Repeat the following data exactly, omitting pictures.

[PROVIDED RECORDS]

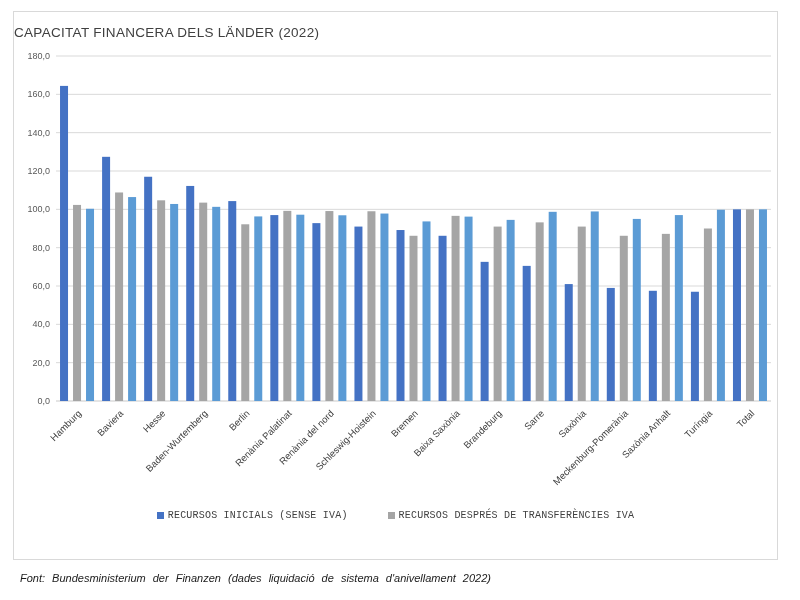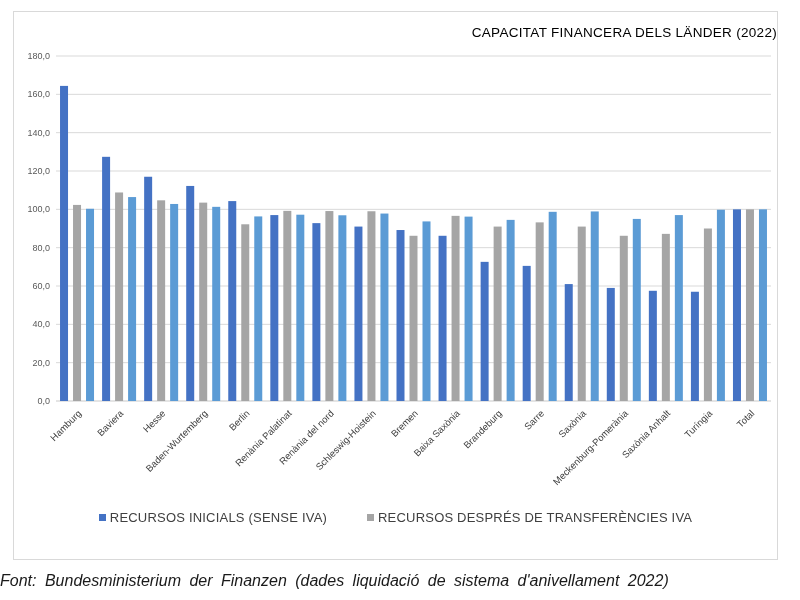--- a/index.html
+++ b/index.html
@@ -19,9 +19,9 @@
   .chart-title {
     position: absolute;
     top: 13px; left: 0; right: 0;
-    text-align: right;
+    text-align: left;
     font-size: 13.5px;
-    color: #000000;
+    color: #404040;
     letter-spacing: 0.3px;
   }
   svg.plot {

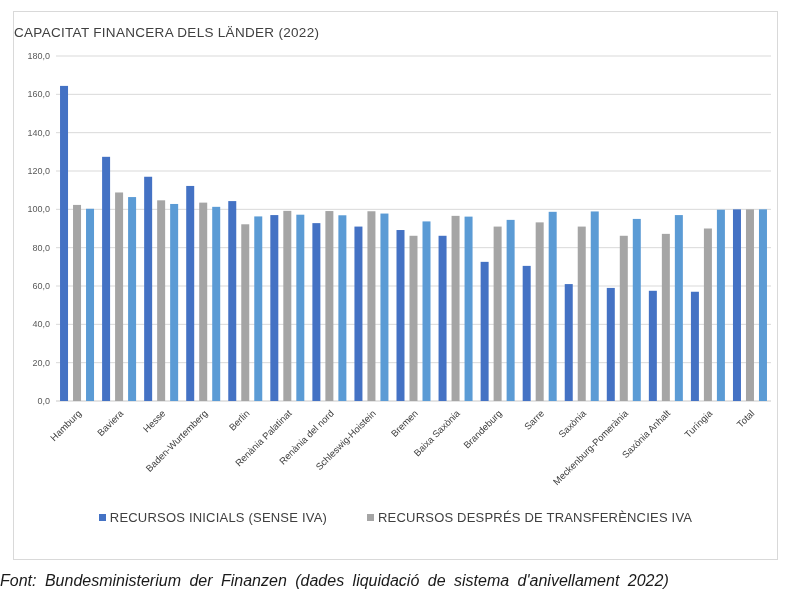--- a/index.html
+++ b/index.html
@@ -48,10 +48,11 @@
     flex: 0 0 auto;
   }
   .legend-label {
-    font-size: 13px;
+    font-size: 10px;
     color: #404040;
     letter-spacing: 0.2px;
     white-space: nowrap;
+    font-family: Liberation Mono, monospace;
   }
   .source-note {
     position: absolute;

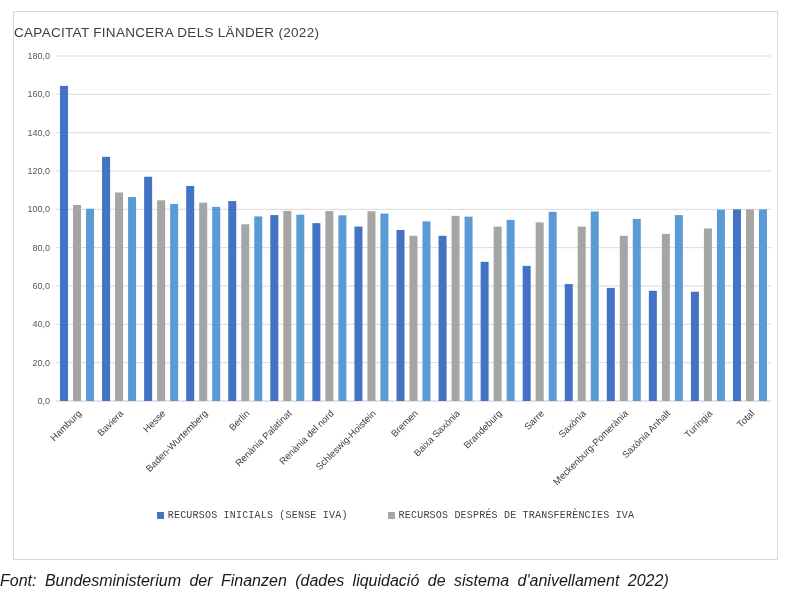--- a/index.html
+++ b/index.html
@@ -56,8 +56,8 @@
   }
   .source-note {
     position: absolute;
-    left: 0; top: 572px;
-    font-size: 16px;
+    left: 20px; top: 572px;
+    font-size: 11px;
     font-style: italic;
     color: #1a1a1a;
     word-spacing: 4px;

[/PROVIDED RECORDS]

RESPONSE BELOW:
--- a/index.html
+++ b/index.html
@@ -19,9 +19,9 @@
   .chart-title {
     position: absolute;
     top: 13px; left: 0; right: 0;
-    text-align: right;
+    text-align: left;
     font-size: 13.5px;
-    color: #000000;
+    color: #404040;
     letter-spacing: 0.3px;
   }
   svg.plot {

--- a/index.html
+++ b/index.html
@@ -48,10 +48,11 @@
     flex: 0 0 auto;
   }
   .legend-label {
-    font-size: 13px;
+    font-size: 10px;
     color: #404040;
     letter-spacing: 0.2px;
     white-space: nowrap;
+    font-family: Liberation Mono, monospace;
   }
   .source-note {
     position: absolute;

--- a/index.html
+++ b/index.html
@@ -56,8 +56,8 @@
   }
   .source-note {
     position: absolute;
-    left: 0; top: 572px;
-    font-size: 16px;
+    left: 20px; top: 572px;
+    font-size: 11px;
     font-style: italic;
     color: #1a1a1a;
     word-spacing: 4px;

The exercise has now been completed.